Wege des Todes


Das hier ist eine kleine Schreibübung, die in einer Autorengruppe entstanden ist. Fünf Worte waren vorgegeben: Ventilator, Videospiel, Urne, Wolldecke und Spritze.
Ich wünsche viel Spass beim Lesen. Feedback dazu wie immer gern erwünscht.

Ein Ventilator surrt beruhigend im Hintergrund und streift mich regelmässig mit einem kühlenden Luftstrom. In der stehenden Luft des Raumes ist er herzlich willkommen und ich schiebe die Wolldecke ein Stückchen weiter runter.

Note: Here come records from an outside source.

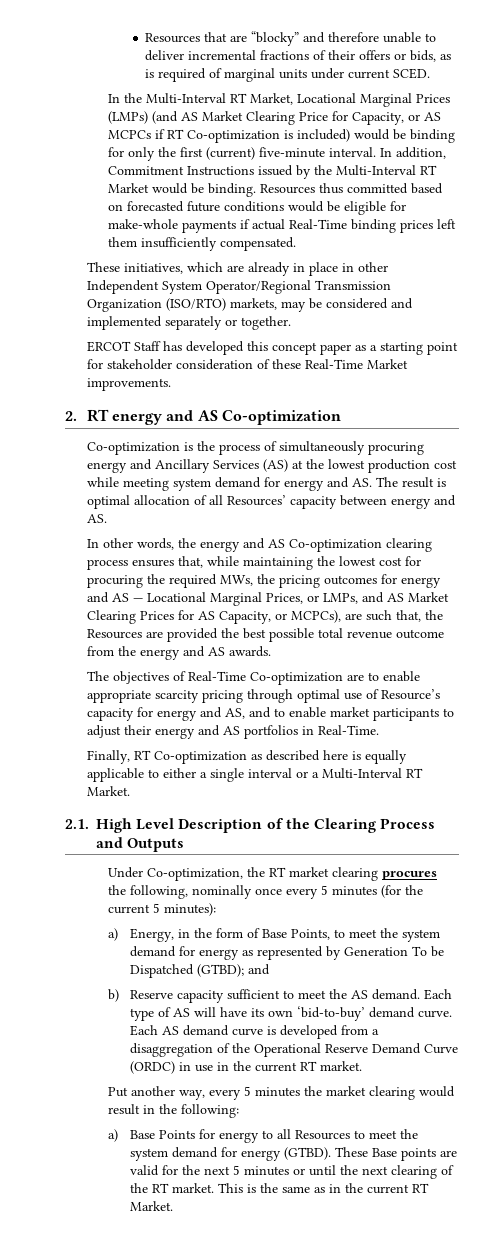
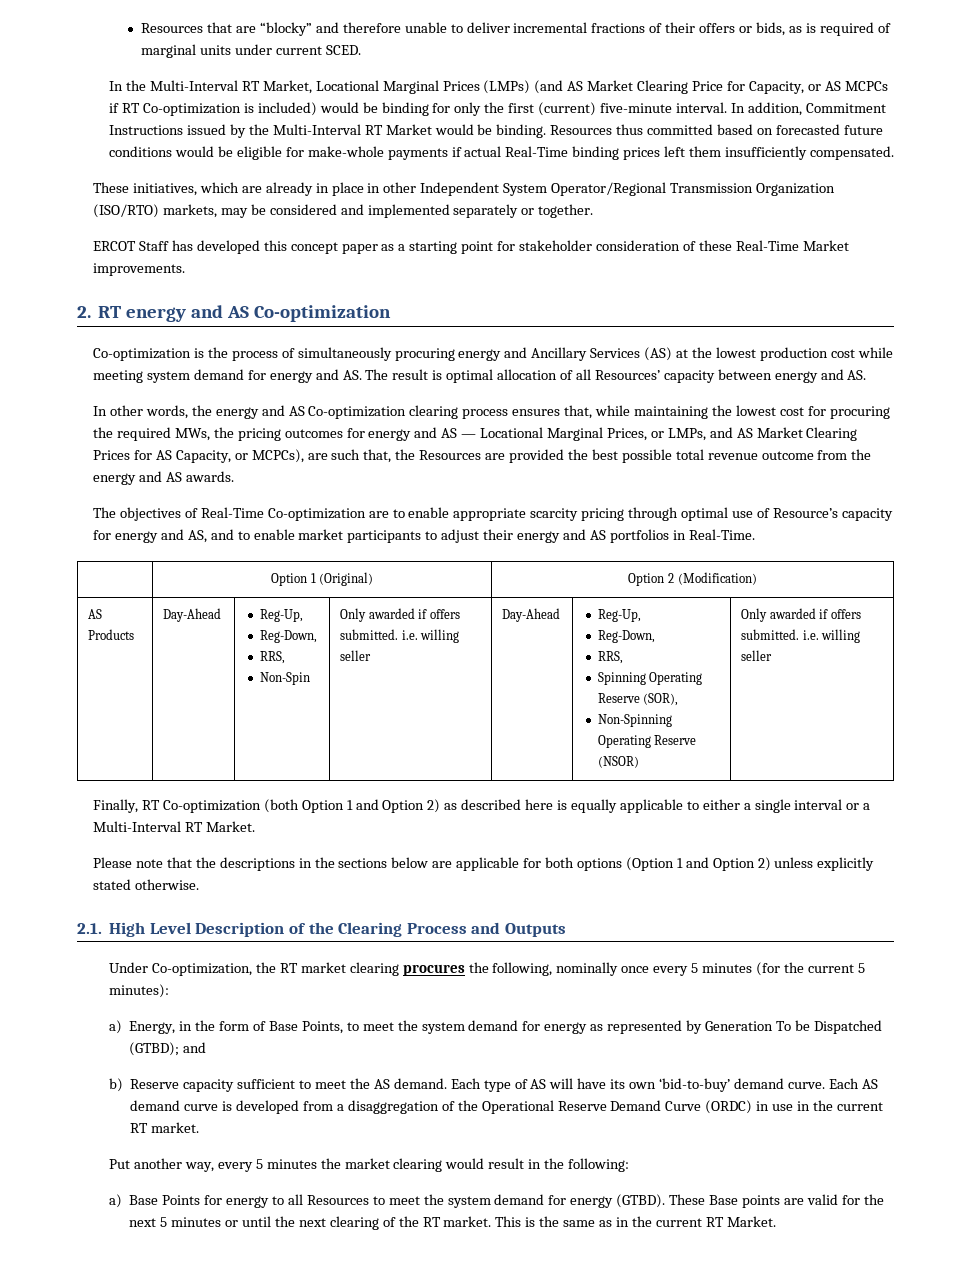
- Finally, RT Co-optimization as described here is equally applicable to either a single interval or a Multi-Interval RT Market.
+ | Option 1 (Original) | Option 2 (Modification)
+ AS Products | Day-Ahead | Reg-Up,
+ Reg-Down,
+ RRS,
+ Non-Spin | Only awarded if offers submitted. i.e. willing seller | Day-Ahead | Reg-Up,
+ Reg-Down,
+ RRS,
+ Spinning Operating Reserve (SOR),
+ Non-Spinning Operating Reserve (NSOR) | Only awarded if offers submitted. i.e. willing seller
+ Finally, RT Co-optimization (both Option 1 and Option 2) as described here is equally applicable to either a single interval or a Multi-Interval RT Market.
+ Please note that the descriptions in the sections below are applicable for both options (Option 1 and Option 2) unless explicitly stated otherwise.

Gedämpfte Geräusche wollen mich aus dem Schlaf zerren. Etwas hartnäckiges in mir wehrt sich vehement dagegen. Nur noch eine Minute länger, nur noch mal kurz umdrehen denke ich mir. Irgendwo spielt jemand ein Videospiel. Der Lärmpegel schwillt auf und ab.Es knallt und scheppert ständig und wenn es ruhiger zu werden scheint, erklingen wütende Stimmen.

Ich sollte aufstehen und das beenden. Das «Sollte» drückt sich mehr und mehr in mein Bewusstsein. Die Liste wird länger, je mehr Zeit ich verstreichen lasse. Aber dafür müsste ich dieses weiche, warme Nest verlassen.

Vielleicht bleibt noch ein Augenblick, um mit meinem Schatz zu kuscheln, ihn zu küssen und ihm einen guten Morgen zu wünschen, bevor ich mich der Realität stellen muss. So ein Augenblick gestohlener Zeit, wie er es immer nannte. Nur wir, nur jetzt. Unsere Waffe gegen die Realität, egal wie schwer es werden würde.

Ich drehe mich auf die Seite und öffne langsam die Augen. Dünnes, fades Licht fällt in einen kleinen, lieblosen Raum. Die blassgrüne Wand, an der der Nachttisch seht, kenne ich nicht. Aber ich erkenne die Urne, die darauf steht. Diese Erkenntnis zerschmettert das Leben, in dem ich mich eben noch wähnte. Jemand schreit, dass es einem bis ins Knochenmark fährt. Die Spritze, die mich gnadenvoll in meine Träume zurück lässt, spüre ich fast nicht.